Well, yes! My plugins are callback driven – but not in the same sense as
SDL audio is callback driven.

Specifically… I have a disk read/decode thread that writes to a FIFO. The
audio out thread then reads from that FIFO. The audio out thread then calls a
plugin function of the form

int (*DoOutput)(void *data, AFCA_Frame *f);

which is approximately akin to

int (*DoOutput)(void *data, void *buf, long length);

The issue is that for the SDL aout plugin, its DoOutput function can’t just
output the data, it has to essentially put a pointer to buf into a shared
location, and wait for SDL to call the separate callback function, and the
callback function to complete.

Many plugin APIs use separate threads for plugins, but they all have problems
with plugins confusing the scheduler, and IPC latencies in general. That kind
of designs do work for low latency stuff on hard RTOSes, but still just
complicate things tremendously.

Mine is pretty simple, when it gets down to it

One DSP thread per CPU and plugins being called one by one in a fixed order
is the way to go; it’s simple, fast, efficient, reliable and works in nearly
any environment, including inside ISRs.

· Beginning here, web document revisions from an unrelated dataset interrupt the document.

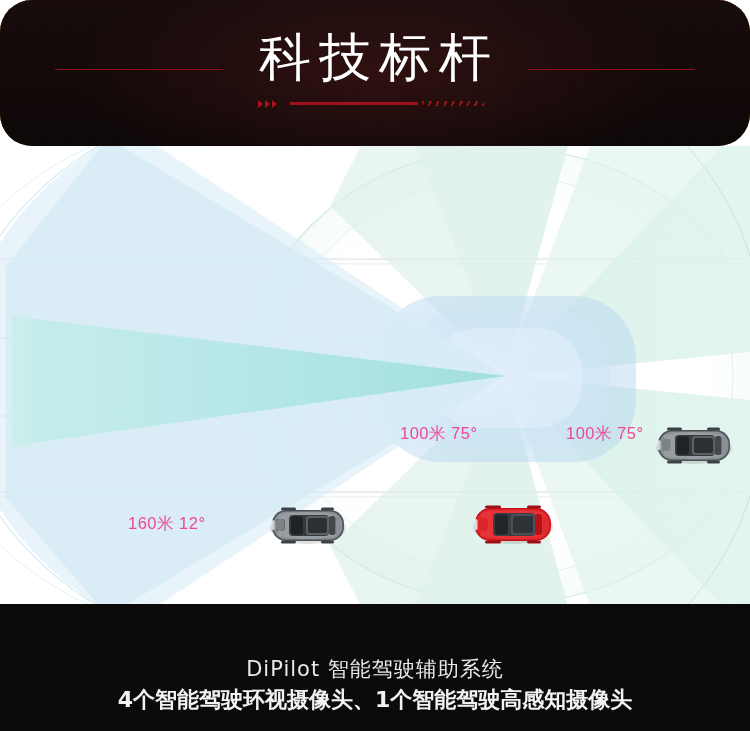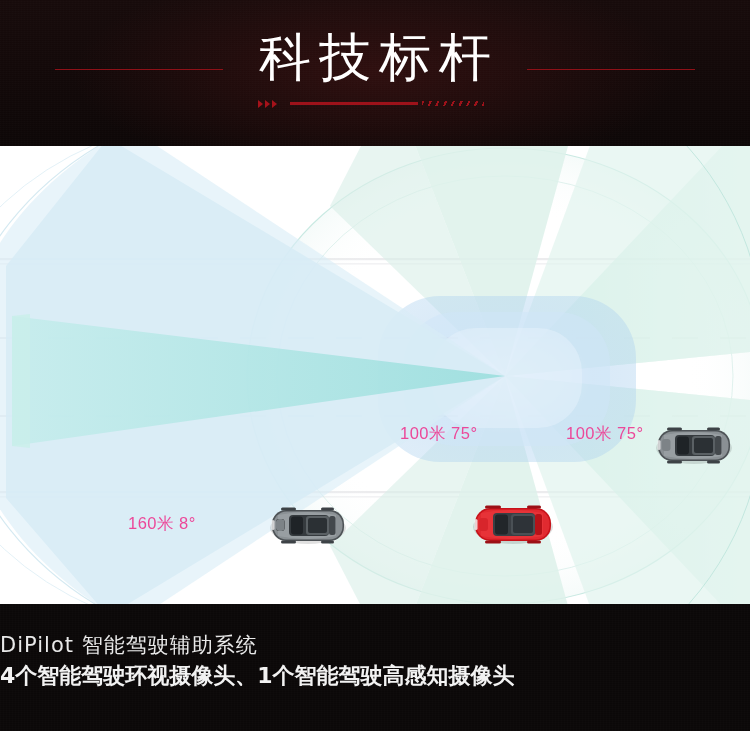"科技标杆" .header { border-radius: none -> 32px }
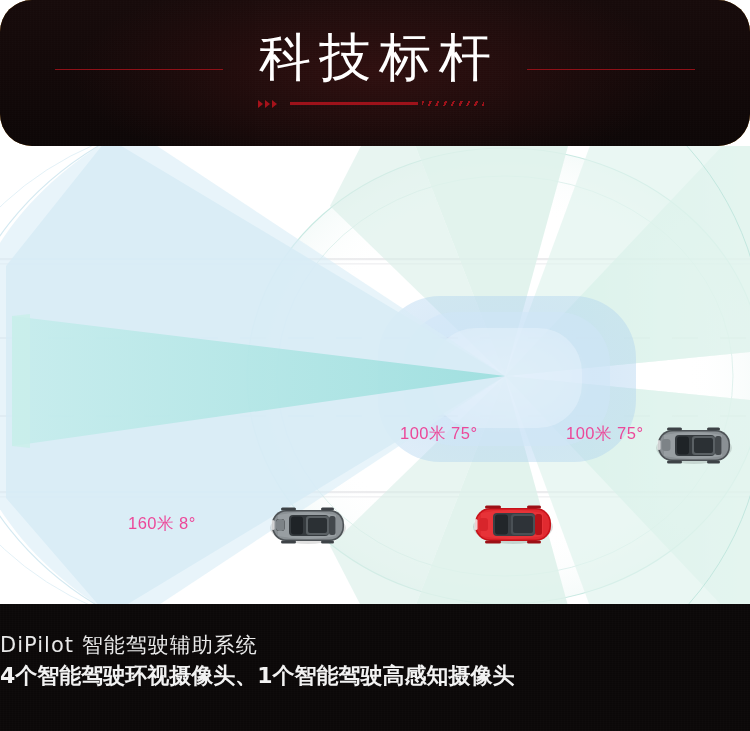"160米 8°" div.label { text: 8 -> 12 }
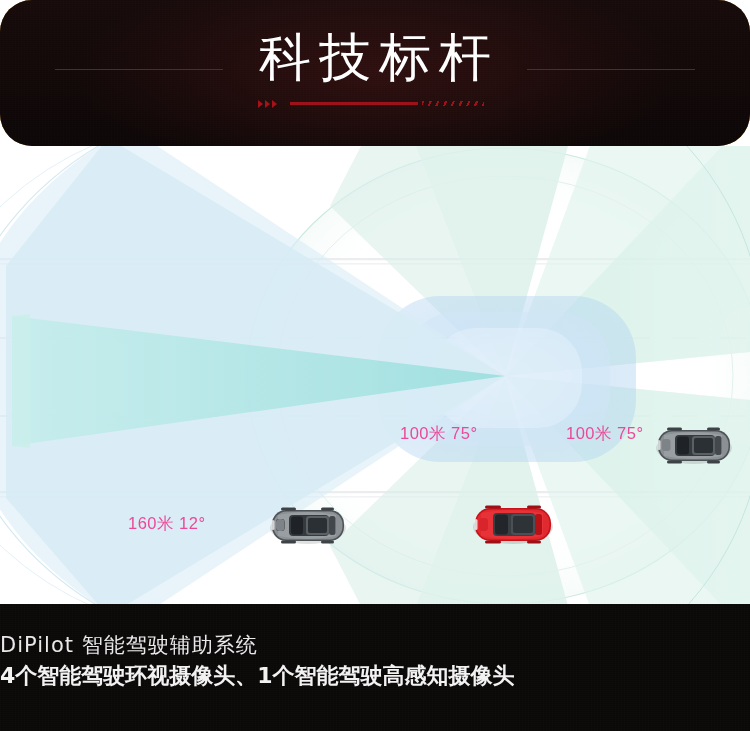"DiPilot 智能驾驶辅助系统" .footer .inner { margin-top: none -> 24px; text-align: left -> center }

Most importantly (for multitrack
audio and similar systems), it doesn’t make the lowest latency a function of
the number of plugins in the net.

Mmmmm, but when you’re playing audio and video, on a single CPU box, it can be
very difficult to schedule things if it’s all one thread. My philosophy is to
basically make lots and lots of threads, and use mutexes and condition variables
to synchronize the FIFOs in between them. This way, when a thread is waiting, it
sleep()s, and it gets woken up on the appropriate event. It works no matter how
many CPUs you have, it trusts the OS to do the scheduling, and it uses more CPUs
if you have them – automatically. (I.E., you don’t have to try and figure out
how many CPUs there are and spawn specifically that many threads.)

Why does it have to now anything about that? I think it’s bad programming
practice in the first place if the API wrappers aren’t separated from the
player core.

As I said above, the plugin DoOutput just gets a pointer and a buffer length, and
it takes it from there.

If I wanted to have the callback function handle reading from the first FIFO (the
one written to by diskread/decode), it would have to KNOW about the FIFO, which
it currently does not. Right now, the FIFO is hidden away from the plugins.

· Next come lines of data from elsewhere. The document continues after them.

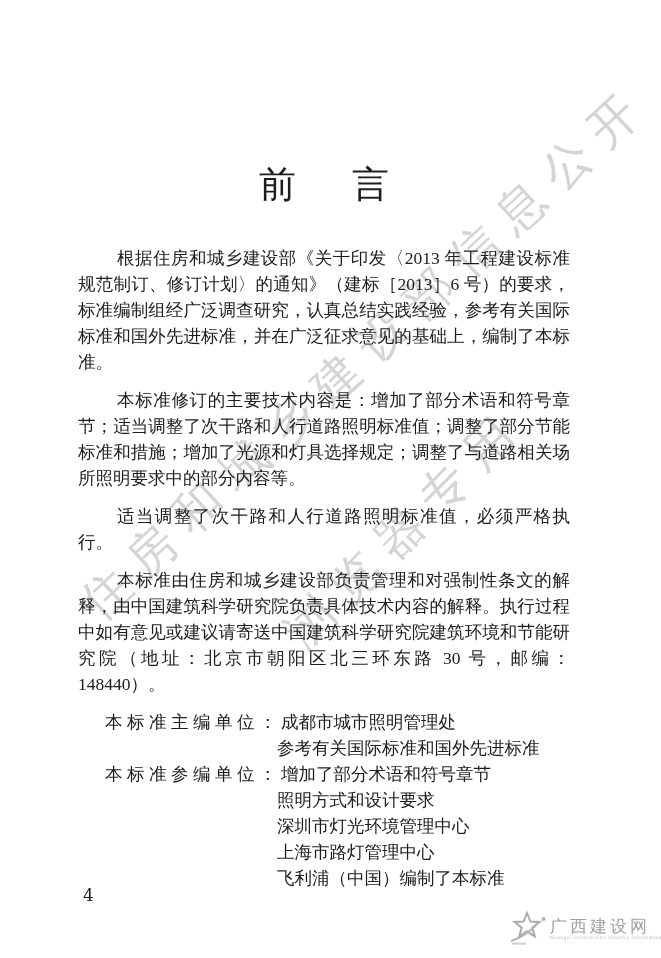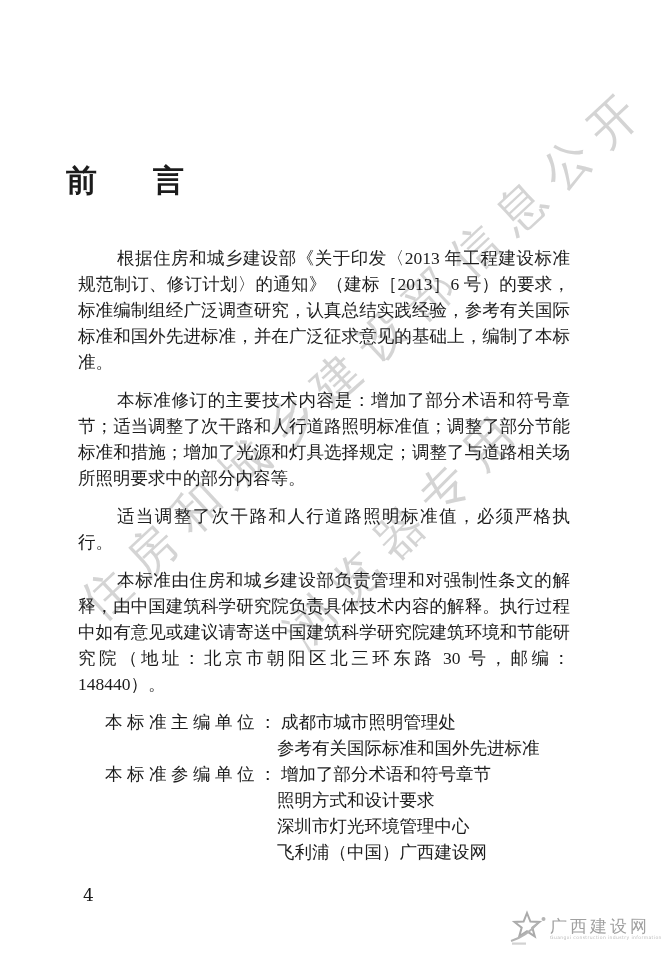"前 言" .page-title { font-size: 31px -> 37px; font-weight: 700 -> 400; text-align: none -> center }
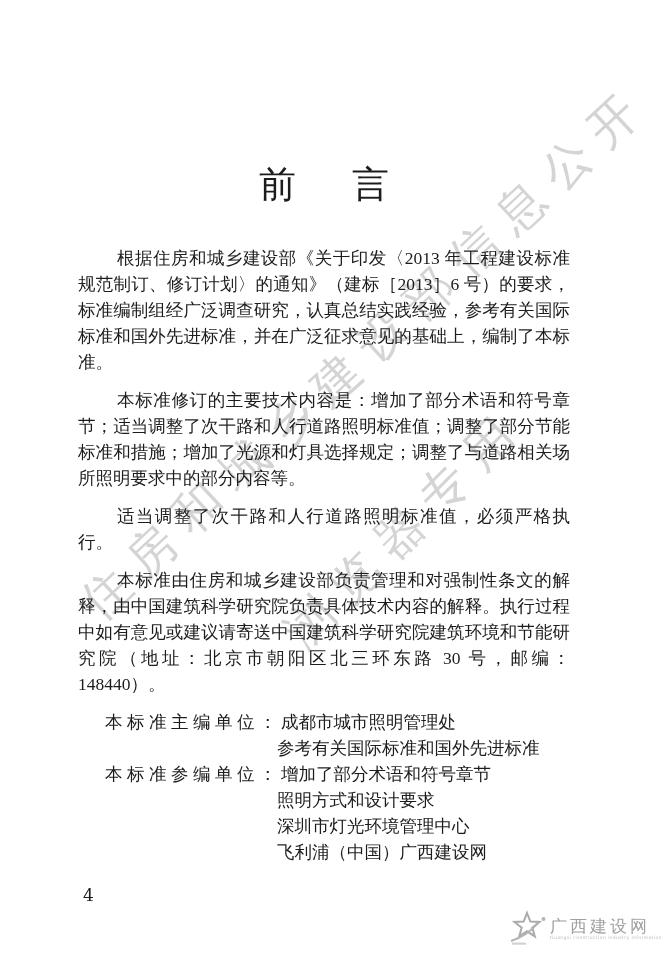"上海市路灯管理中心" div.editor-cont { html: none -> <div>上海市路灯管理中心</div> }
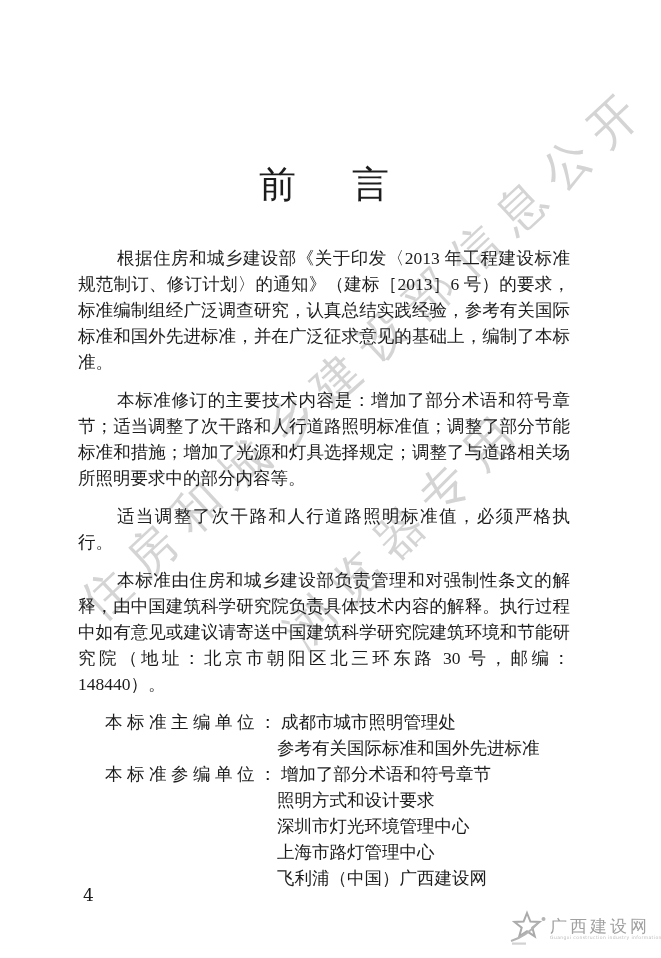"飞利浦（中国）广西建设网" div.editor-cont { text: 广西建设网 -> 编制了本标准 }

The average audio application with plugins just load the plugins as shared
libraries and run them as callbacks, no matter what the target audio API is.
I don’t see the problem with moving something like that between OSS, ALSA,
DirectSound, Windows MMSystem audio and SDL…

It’s the audio plugin host that’s connected to whatever API you use, so the
plugins need to know nothing about that. It would even be possible to make
the host a form of plugin similar to the SDL audio callback, and then call
that from the different audio API wrappers.

I don’t quite get how that all works, i.e. which specific thing is the “audio API
wrappers”… but that’s okay, I get the read of this message, I think

Yeah… So what? VST and LADSPA handles that just fine, and so will yet
another callback driven plugin API; MAIA. If you’re just going to render
off-line to disk, all you do is:
    while(playing)
    {
            ...
            call_plugin(..., buffer, buffer_size);
            write(fd, buffer, buffer_size);
    }

Which thread would this run in, though? Would it be a special type of thread
spawned only for disk writing? If so, then that’s dumb, because my threads
shouldn’t care what type of output they’re doing.

For recording during real time playback, you must use a “disk butler thread”
as we call it around the Linux Audio Dev list, and some FIFO buffering in
between the audio thread and this disk thread. This is required to keep the
disk access from causing drop-outs in the real time playback.

Right. I have plenty of FIFOs, if/when I get around to supporting one input and
two output targets, there will be plenty of buffers.

The easiest way to implement that would be to just use a single reader-single
writer lock-free FIFO that’s written to by an interface plugin called as
usual from within the audio thread, and then have the disk butler run in it’s
own thread polling the other end of the FIFO. The FIFO should preferably have
several seconds worth of space, and the polling can be throttled by sleeping
for a sensible amount of ms calculated from the amount of data in the FIFO
when going to sleep.

Ahhh, but I thought we realized that polling was a bad idea back around when
Ethernet cards used to work that way… (you had to poll the card to see if
there was new data). By using condition variables, it sleeps for the right amount
of time, automatically.

This method works very well in real life, and is used in applications that
record and/or playback 20-60 channels of 44.1 kHz 16 or 32 bit (depending on
hard drive speed) audio while doing rock solid real time processing with 3 ms
input->output latency.

Wow. For my case, I don’t really care about in/out latency, because the input is
a file and there’s lots of buffering, but that’s pretty impressive.

I don’t, actually. An underrun is a fatal error, almost as severe as file
corruption in a recording studio, so I tend not to accept them.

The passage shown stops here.